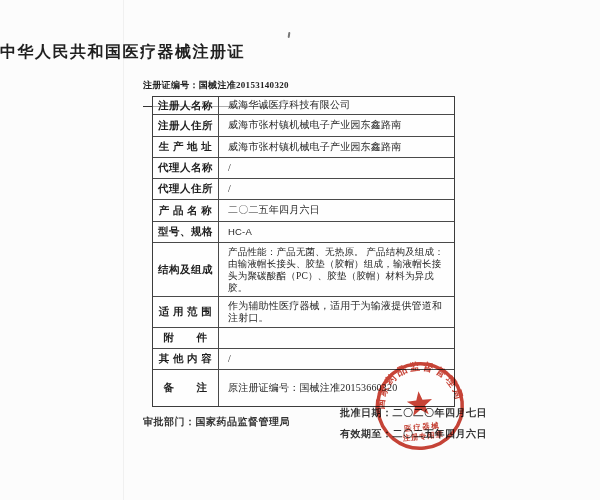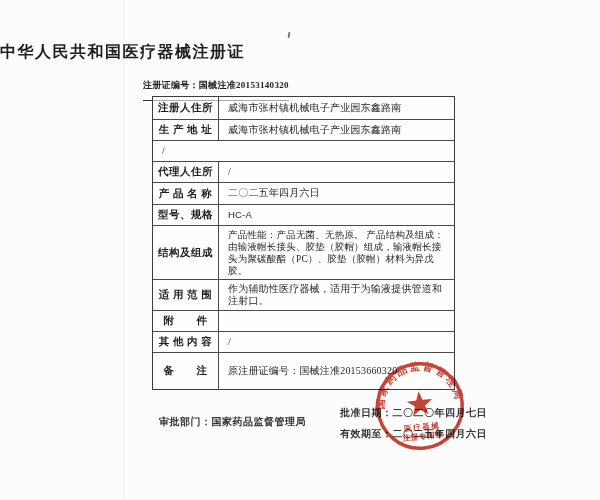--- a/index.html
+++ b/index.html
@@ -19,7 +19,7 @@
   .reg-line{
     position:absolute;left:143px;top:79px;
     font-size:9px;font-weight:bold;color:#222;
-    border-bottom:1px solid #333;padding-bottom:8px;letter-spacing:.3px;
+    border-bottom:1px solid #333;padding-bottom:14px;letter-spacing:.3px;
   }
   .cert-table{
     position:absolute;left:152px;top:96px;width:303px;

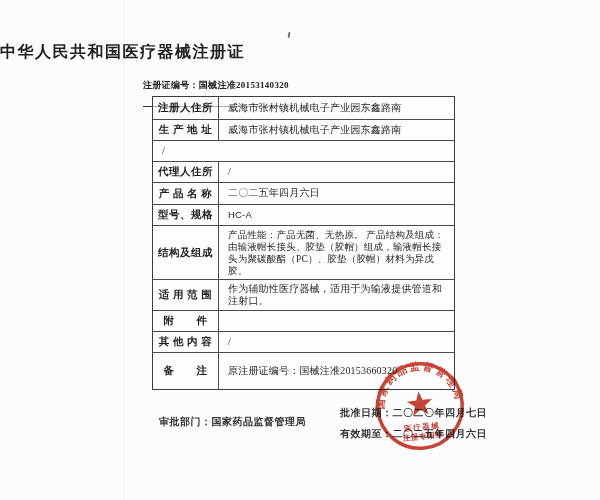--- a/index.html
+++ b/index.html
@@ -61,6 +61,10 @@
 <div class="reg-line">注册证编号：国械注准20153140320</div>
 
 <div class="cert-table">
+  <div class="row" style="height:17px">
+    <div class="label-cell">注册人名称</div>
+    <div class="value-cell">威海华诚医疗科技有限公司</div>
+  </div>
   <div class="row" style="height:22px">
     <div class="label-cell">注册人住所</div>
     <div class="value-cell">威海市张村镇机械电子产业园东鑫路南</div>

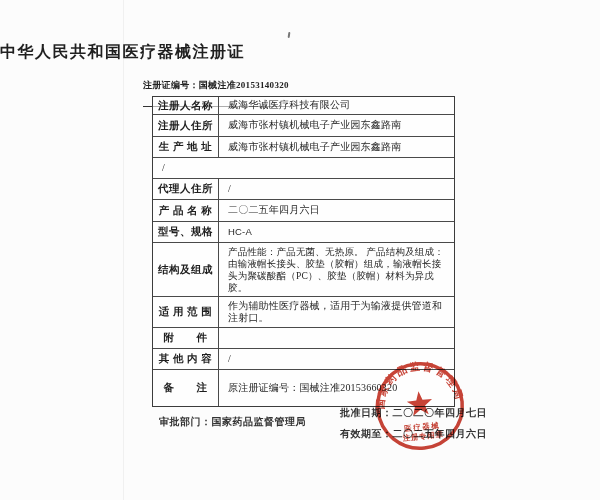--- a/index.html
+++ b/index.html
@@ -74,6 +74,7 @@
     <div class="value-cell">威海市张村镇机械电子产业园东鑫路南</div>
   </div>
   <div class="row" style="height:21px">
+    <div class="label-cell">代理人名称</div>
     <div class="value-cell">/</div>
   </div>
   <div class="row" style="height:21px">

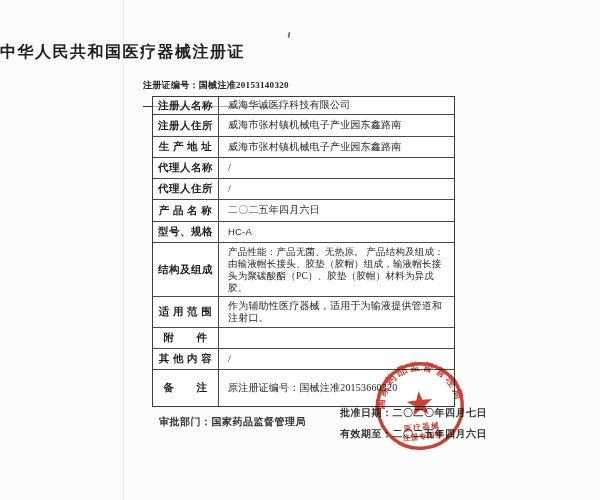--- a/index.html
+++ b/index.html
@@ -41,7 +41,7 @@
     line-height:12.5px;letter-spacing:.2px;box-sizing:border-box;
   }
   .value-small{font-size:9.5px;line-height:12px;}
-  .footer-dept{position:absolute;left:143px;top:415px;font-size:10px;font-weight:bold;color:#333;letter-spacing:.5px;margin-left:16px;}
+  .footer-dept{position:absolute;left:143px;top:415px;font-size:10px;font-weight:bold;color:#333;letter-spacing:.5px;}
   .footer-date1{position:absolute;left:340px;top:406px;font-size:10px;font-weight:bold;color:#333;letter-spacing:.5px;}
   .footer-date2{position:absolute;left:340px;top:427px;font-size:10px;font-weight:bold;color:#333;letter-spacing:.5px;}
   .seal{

--- --- ---

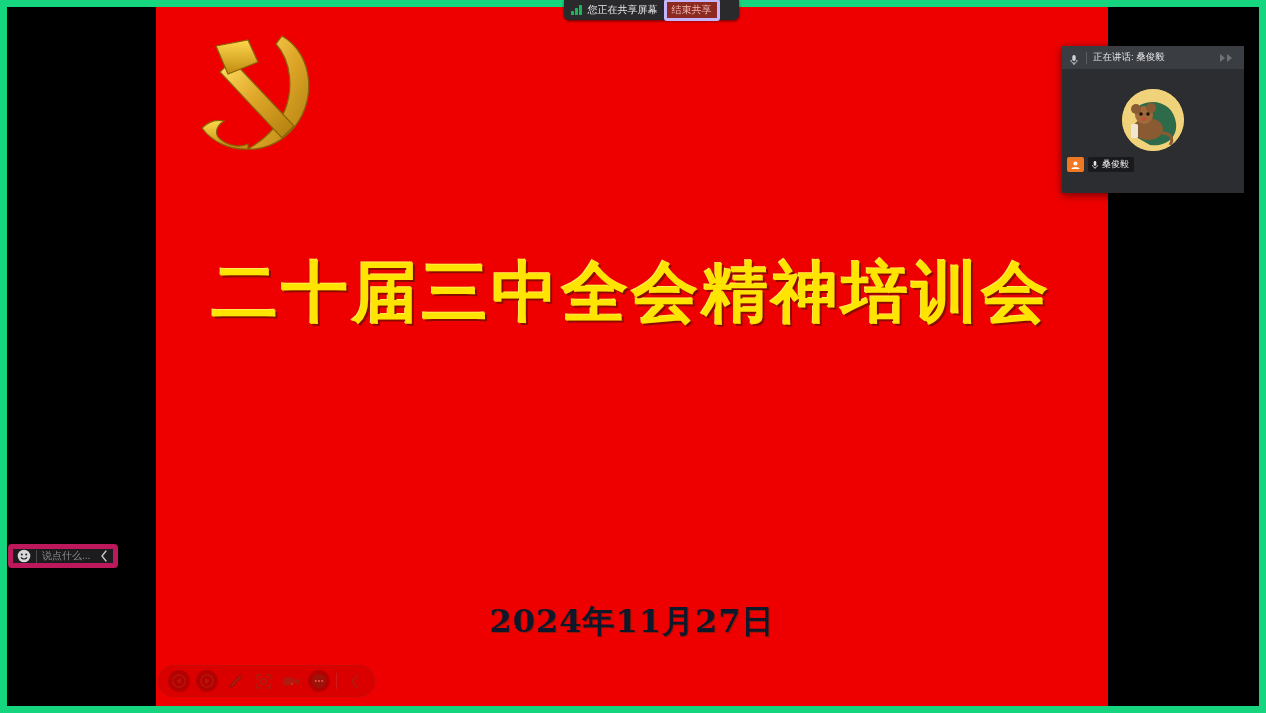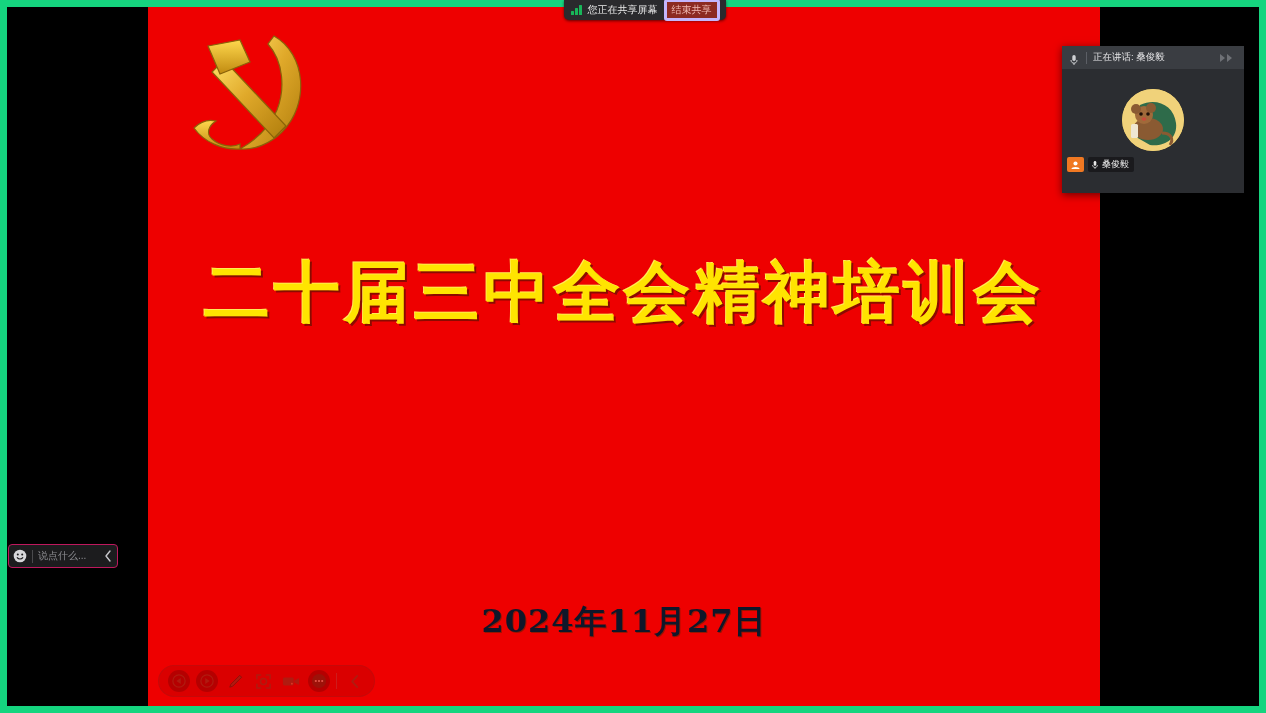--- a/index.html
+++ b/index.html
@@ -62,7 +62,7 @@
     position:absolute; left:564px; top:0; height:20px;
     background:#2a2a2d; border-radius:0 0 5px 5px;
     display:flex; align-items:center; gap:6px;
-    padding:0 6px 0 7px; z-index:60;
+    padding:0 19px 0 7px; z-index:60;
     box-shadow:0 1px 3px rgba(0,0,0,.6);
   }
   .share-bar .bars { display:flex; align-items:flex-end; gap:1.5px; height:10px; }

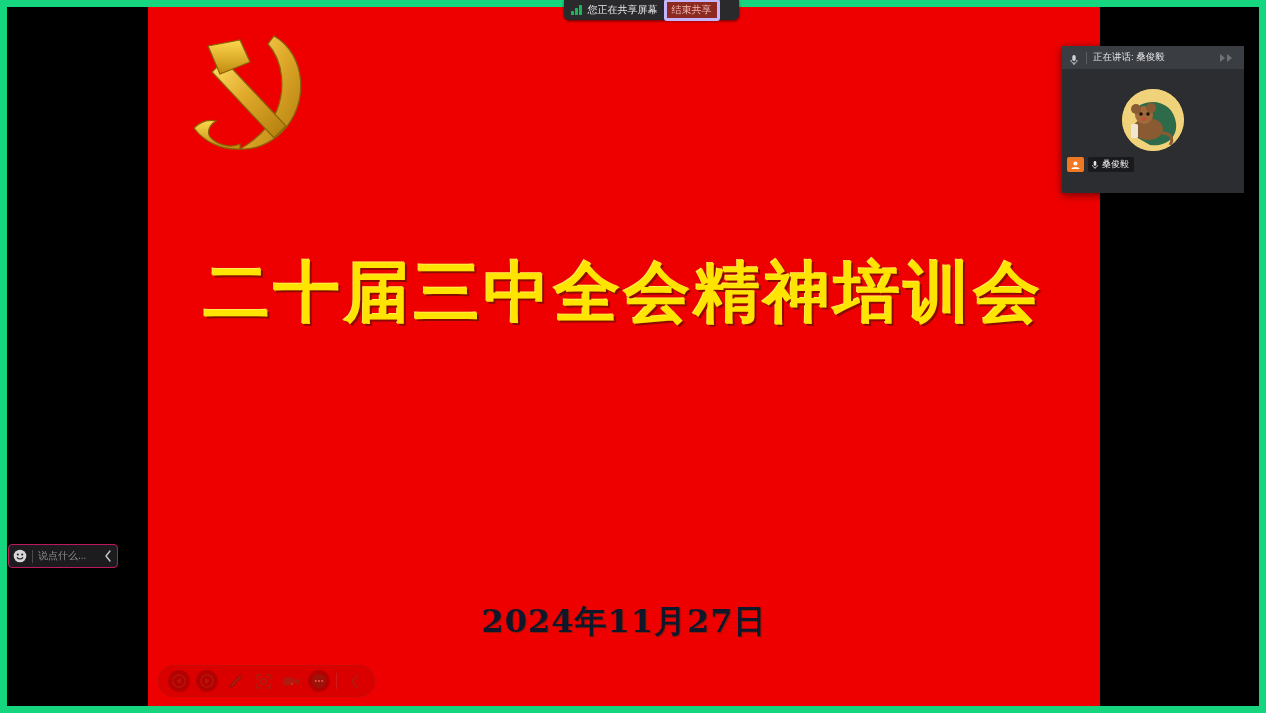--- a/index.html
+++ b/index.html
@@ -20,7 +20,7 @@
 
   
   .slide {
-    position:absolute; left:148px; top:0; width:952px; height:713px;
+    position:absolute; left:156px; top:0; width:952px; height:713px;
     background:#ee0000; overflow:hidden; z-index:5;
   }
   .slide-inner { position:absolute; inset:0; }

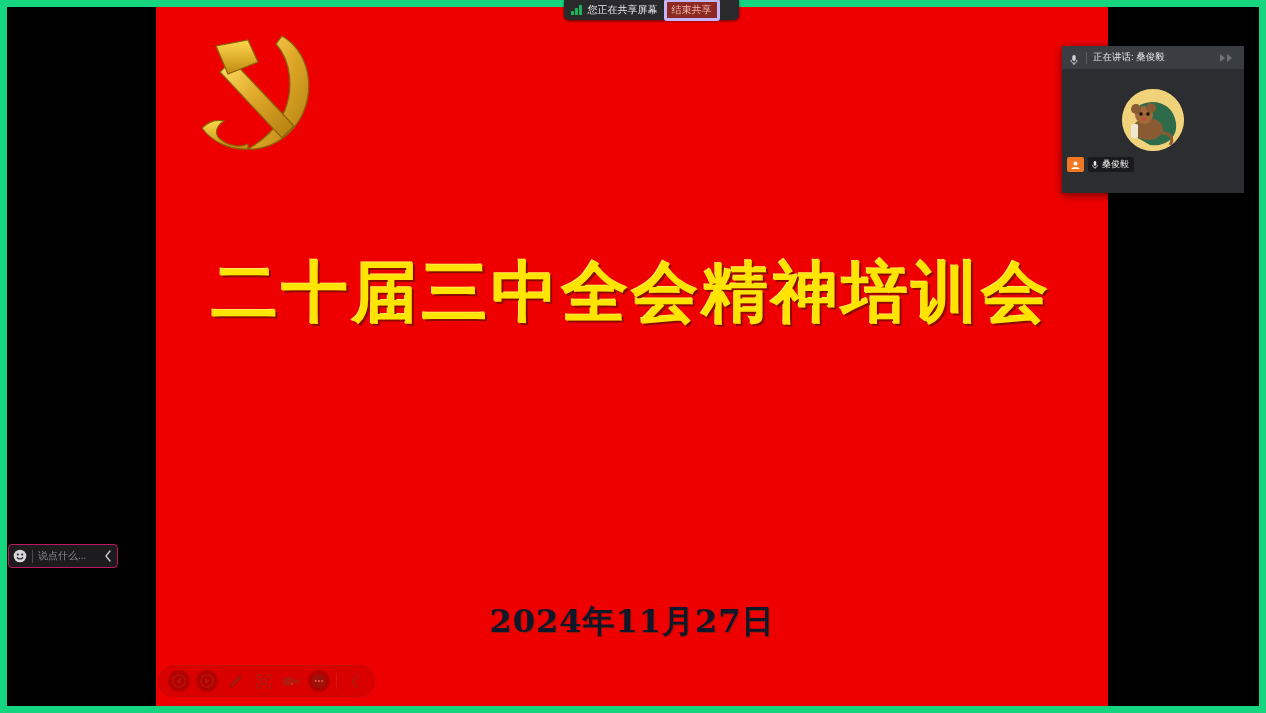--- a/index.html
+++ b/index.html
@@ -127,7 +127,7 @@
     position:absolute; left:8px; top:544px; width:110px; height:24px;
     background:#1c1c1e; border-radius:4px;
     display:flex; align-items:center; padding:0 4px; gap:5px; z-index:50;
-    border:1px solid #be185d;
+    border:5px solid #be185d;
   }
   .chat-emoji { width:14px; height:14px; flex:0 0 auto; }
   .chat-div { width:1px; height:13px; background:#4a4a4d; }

--- --- ---

### Required action
Where a line in the records above contains the string "padding", copy that line.

### Result for this exercise
-    border-bottom:1px solid #333;padding-bottom:8px;letter-spacing:.3px;
+    border-bottom:1px solid #333;padding-bottom:14px;letter-spacing:.3px;
-    padding:0 6px 0 7px; z-index:60;
+    padding:0 19px 0 7px; z-index:60;
     display:flex; align-items:center; padding:0 4px; gap:5px; z-index:50;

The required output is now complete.